Verified fact: the rise in partisan appointments is linked to a decline in trust in career diplomats. Verified fact: the president’s approach reflects a world view and a negotiating style, in the words of Derek Shearer, former U. S. ambassador to Finland and now professor of diplomacy at Occidental College. Verified fact: Shearer presents these appointments as a mirror of the president’s own approach to negotiations and relations.

The beneficiaries are not spelled out in institutional terms, but the pattern is visible: those closest to the president gain influence, while professional foreign service expertise is pushed aside. The implicated institution is not merely one presidency, but the broader diplomatic service that must operate under its direction. When loyalty becomes the primary criterion, the system may preserve obedience, but it loses resilience.

What does this mean for diplomacy in the Middle East?
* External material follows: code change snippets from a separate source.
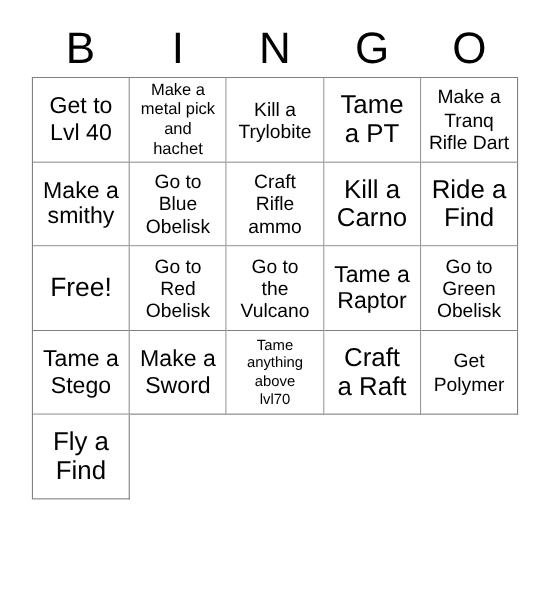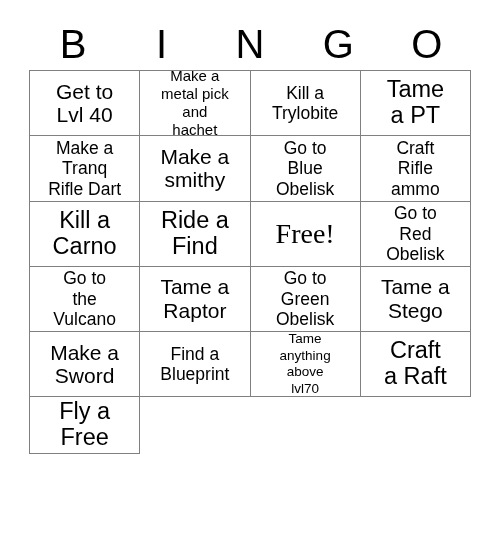--- a/index.html
+++ b/index.html
@@ -51,7 +51,7 @@
     width: 442px;
     height: 384px;
     display: grid;
-    grid-template-columns: repeat(4, 1fr);
+    grid-template-columns: repeat(5, 1fr);
     grid-template-rows: repeat(5, 1fr);
     box-sizing: border-box;
     border-top: 1px solid #808080;

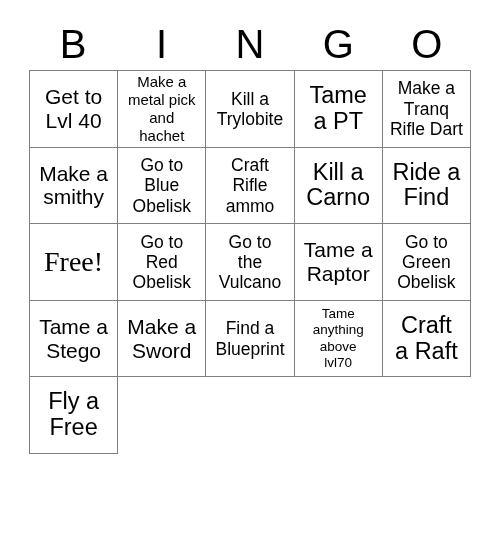--- a/index.html
+++ b/index.html
@@ -87,7 +87,7 @@
   .fs-md   { font-size: 17.5px; line-height: 1.16; }
   .fs-lg   { font-size: 21px;   line-height: 1.12; }
   .fs-xl   { font-size: 23.5px; line-height: 1.10; }
-  .fs-xxl  { font-size: 28px;   line-height: 1.08; font-family: Liberation Serif, serif; }
+  .fs-xxl  { font-size: 24px;   line-height: 1.08; }
 </style>
 </head>
 <body>

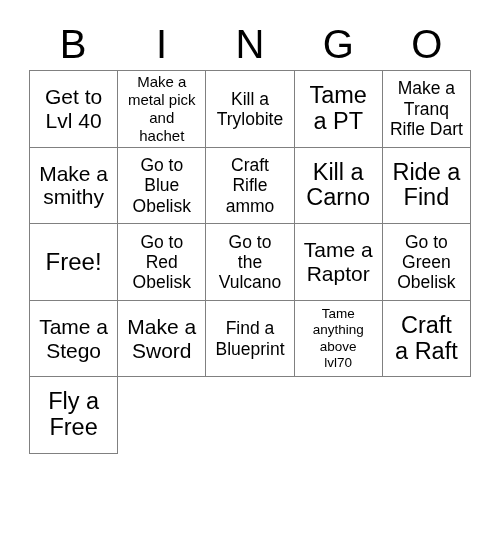--- a/index.html
+++ b/index.html
@@ -179,10 +179,6 @@
 Sword</span>
       </div>
       <div class="cell">
-        <span class="cell-text fs-md">Find a
-Blueprint</span>
-      </div>
-      <div class="cell">
         <span class="cell-text fs-xs">Tame
 anything
 above

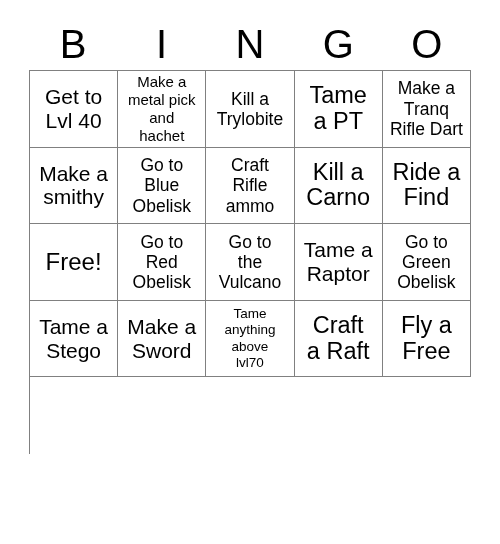--- a/index.html
+++ b/index.html
@@ -189,6 +189,10 @@
 a Raft</span>
       </div>
       <div class="cell">
+        <span class="cell-text fs-md">Get
+Polymer</span>
+      </div>
+      <div class="cell">
         <span class="cell-text fs-xl">Fly a
 Free</span>
       </div>

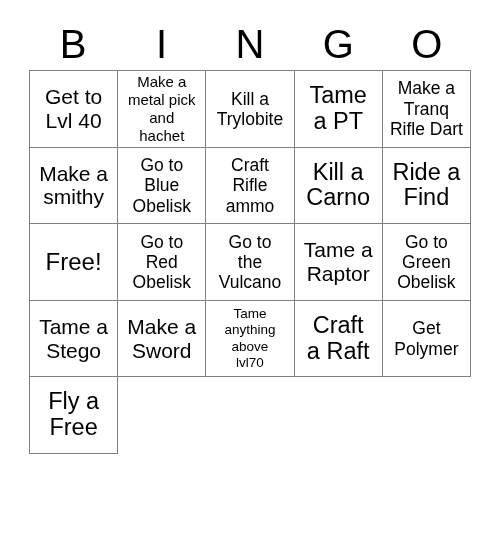--- a/index.html
+++ b/index.html
@@ -194,7 +194,7 @@
       </div>
       <div class="cell">
         <span class="cell-text fs-xl">Fly a
-Free</span>
+Find</span>
       </div>
     </div>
The broader consequence is that the United States appears to be entering negotiations while carrying internal dysfunction into every external conversation. That is particularly damaging in the Middle East, where the context describes simultaneous pressure for dialogue and military escalation. One passage notes that while Donald Trump tries to negotiate with Iran, Benjamin Netanyahu and Israel are intensifying military pressure on Lebanon, with talks and strikes moving in parallel.

This is where diplomatie becomes more than a word. It becomes a test of institutional credibility. If Washington presents itself as a mediator while degrading the professional structure meant to support mediation, its calls for restraint carry less weight. The contradiction is not only moral; it is operational. A negotiating power that distrusts negotiators weakens its own leverage.

In the context provided, the lesson is not that diplomacy has failed everywhere. It is that American diplomacy is being shaped by a presidency that prizes loyalty over expertise and spectacle over method. That choice may produce visible activity, but not necessarily durable results. For the public, the issue is no longer whether talks are being held. The real question is whether the system behind those talks is capable of producing peace.

Until that question is answered, diplomatie will remain the label on a process whose credibility is under severe strain.